In the example of FIG. 6, the top domains list 640 lists
"gmail.com" as the top domain, "yahoo.com" as the second domain,
and so forth. Since employees can send many internal emails, the
domain for the organization may not be included in the top domain
list.
[0067] In this manner, the data analysis system can provide an
analysis of certain aspects of employee behavior. The email
activity data may be combined and/or aggregated with other types of
data in order to examine relationships between employee email
activity and other aspects of employee behavior. Such relationships
may provide insights into factors that affect employee
efficiency.
[0068] FIG. 7 illustrates another example user interface 700
displaying an output of a data analysis system. The data analysis
system can be similar to systems explained in connection with FIGS.
1-2 and 8. The user interface 700 shows an example of results from
employee loan processing analysis. As illustrated, the user
interface 700 includes columns for the following information:
employee name 710, employee ID 715, employee position/title 720,
employee location 725, average badge-in time 730, average badge-out
time 735, average number of processed jobs 740, employee efficiency
745, percentage of total emails sent to applicants 750, and average
percentage of total emails sent to applicants for others with the
same title 755.
[0069] Employee name 710 can refer to the name of an employee, and
employee ID 715 can be an identifier that designates a particular
employee. Position/title 720 can refer to an employee's position or
title. The user interface 700 shows two different positions: loan
processor and loan processing supervisor. The location 725 can
refer to the office location of an employee. The user interface 700
shows three different locations: A, B, and C.
[0070] The average badge-in time 730 can refer to the average time
an employee badges in to the office during a period of time. The
average badge-out time 735 can refer to the average time an
employee badges out of the office during a period of time. The
average can be calculated based on badge-in or badge-out times over
a specific period of time, such as several days, a week, several
weeks, a month, etc.
[0071] The average number of processed jobs 740 may refer to the
number of loan jobs an employee processed over a period of time.
The period of time can be determined as appropriate by the
organization (e.g., a week, several weeks, a month, etc.). The time
period over which the number of jobs is averaged may match the time
period used for determining average badge-in time and badge-out
time.
[0072] The employee efficiency 745 may refer to the efficiency
level or indicator associated with an employee. The values shown in
user interface 700 are low, medium, and high, but the efficiency
level can be defined as any metric or scale that the organization
wants.
[0073] The percentage of total emails sent to applicants 750 may
refer to the percentage of emails sent to loan applicants out of
all of the emails sent by an employee. In the user interface 700,
80% of Jane Doe's emails are sent to loan applicants, while 95% of
John Smith's emails are sent to loan applicants. John Doe sends
only 50% of his emails to loan applicants, and Jane Smith sends 85%
of her emails to loan applicants.
[0074] The average percentage of total emails sent to applicants
for other with the same title 755 can refer to the average
percentage for employees that have the same position/title. The
data analysis system can provide a point of comparison with other
employees with respect to a specific attribute or property. In the
example of FIG. 7, the average percentage column provides a point
of comparison for percentage of emails sent to loan applicants with
respect to employees having the same title. The average percentage
for the position of "loan processing supervisor" is 52%, and the
average percentage for the position of "loan processor" is 87%.

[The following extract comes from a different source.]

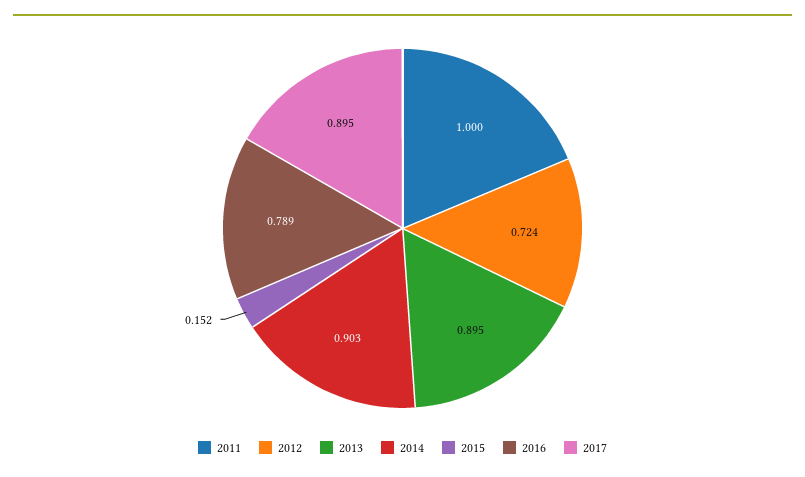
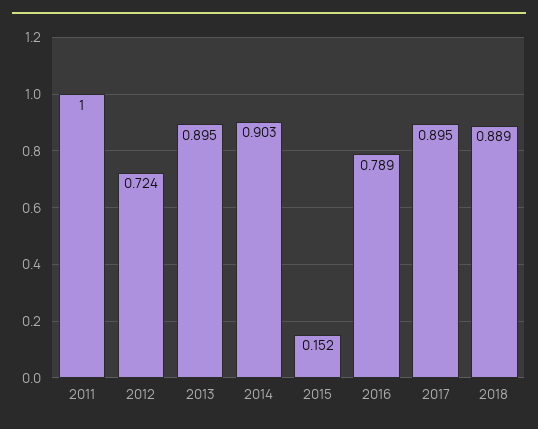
2018: none -> 0.889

This column can provide a point of comparison with other employees
that have the same title. For example, John Doe's percentage of
emails sent to applicants is very low compared to the average
percentage for all employees who are loan processors.
[0075] The user interface 700 also includes a drop-down menu or
button 760 that allows the user to change the comparison group. In
the example of FIG. 7, the comparison group is other employees that
have the same title. The comparison group can be changed by
selecting a different category from the options provided in the
drop-down menu 760. For example, the user can change the comparison
group to employees at the same location or employees at the same
location with the same title. The options in the drop-down menu can
be a list of item or checkboxes. Depending on the embodiment,
multiple items or checkboxes can be selected or checked. The
comparison group can be changed by the user as appropriate, and the
content displayed in the user interface 700 can be updated
accordingly. In some embodiments, the comparison group can have
different attributes from an employee, or can be different from the
group to which an employee belongs. For example, the comparison
group can include employees who have a different position,
employees from a different department, etc.

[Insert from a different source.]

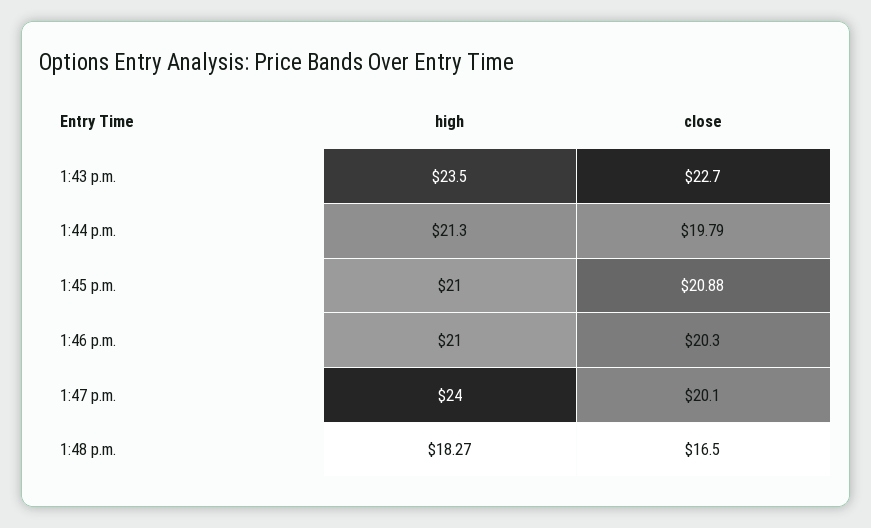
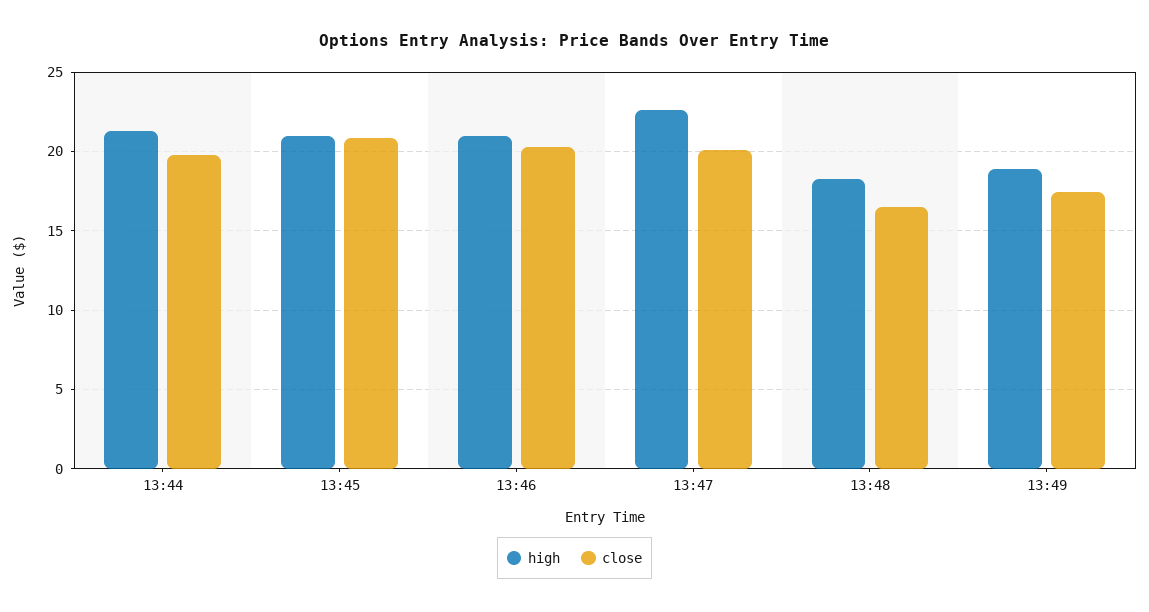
high, 1:43 p.m.: 23.5 -> none
close, 1:43 p.m.: 22.7 -> none
high, 1:47 p.m.: 24 -> 22.5
high, 13:49: none -> 19
close, 13:49: none -> 17.5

[0076] The efficiency level or indicator 745 can be based on any
combination of data that may be available to the data analysis
system. As explained above, an efficiency indicator can provide
information relating to one or more aspects of an employee's
efficiency. In one example, the efficiency level can be based on
the average number of processed jobs and the time spent in the
office during a particular period of time. In another example, the
efficiency level can be based on a comparison with other employees.
In FIG. 7, the percentage of emails sent to applicants for an
employee is compared to the average percentage of emails sent to
applicants for employees having the same title. The efficiency
level may incorporate the comparison to others having the same
title. In such case, the efficiency level for John Doe can be very
low since his percentage of emails sent to applicants is far below
the average percentage for employees with the same title.
Implementation Mechanisms
[0077] According to one embodiment, the techniques described herein
are implemented by one or more special-purpose computing devices.
The special-purpose computing devices may be hard-wired to perform
the techniques, or may include circuitry or digital electronic
devices such as one or more application-specific integrated
circuits (ASICs) or field programmable gate arrays (FPGAs) that are
persistently programmed to perform the techniques, or may include
one or more hardware processors programmed to perform the
techniques pursuant to program instructions in firmware, memory,
other storage, or a combination. Such special-purpose computing
devices may also combine custom hard-wired logic, ASICs, or FPGAs
with custom programming to accomplish the techniques. The
special-purpose computing devices may be desktop computer systems,
server computer systems, portable computer systems, handheld
devices, networking devices or any other device or combination of
devices that incorporate hard-wired and/or program logic to
implement the techniques.
[0078] Computing device(s) are generally controlled and coordinated
by operating system software, such as iOS, Android, Chrome OS,
Windows XP, Windows Vista, Windows 7, Windows 8, Windows Server,
Windows CE, Unix, Linux, SunOS, Solaris, iOS, Blackberry OS,
VxWorks, or other compatible operating systems. In other
embodiments, the computing device may be controlled by a
proprietary operating system. Conventional operating systems
control and schedule computer processes for execution, perform
memory management, provide file system, networking, I/O services,
and provide a user interface functionality, such as a graphical
user interface ("GUI"), among other things.
[0079] For example, FIG. 8 is a block diagram that illustrates a
computer system 1800 upon which an embodiment may be implemented.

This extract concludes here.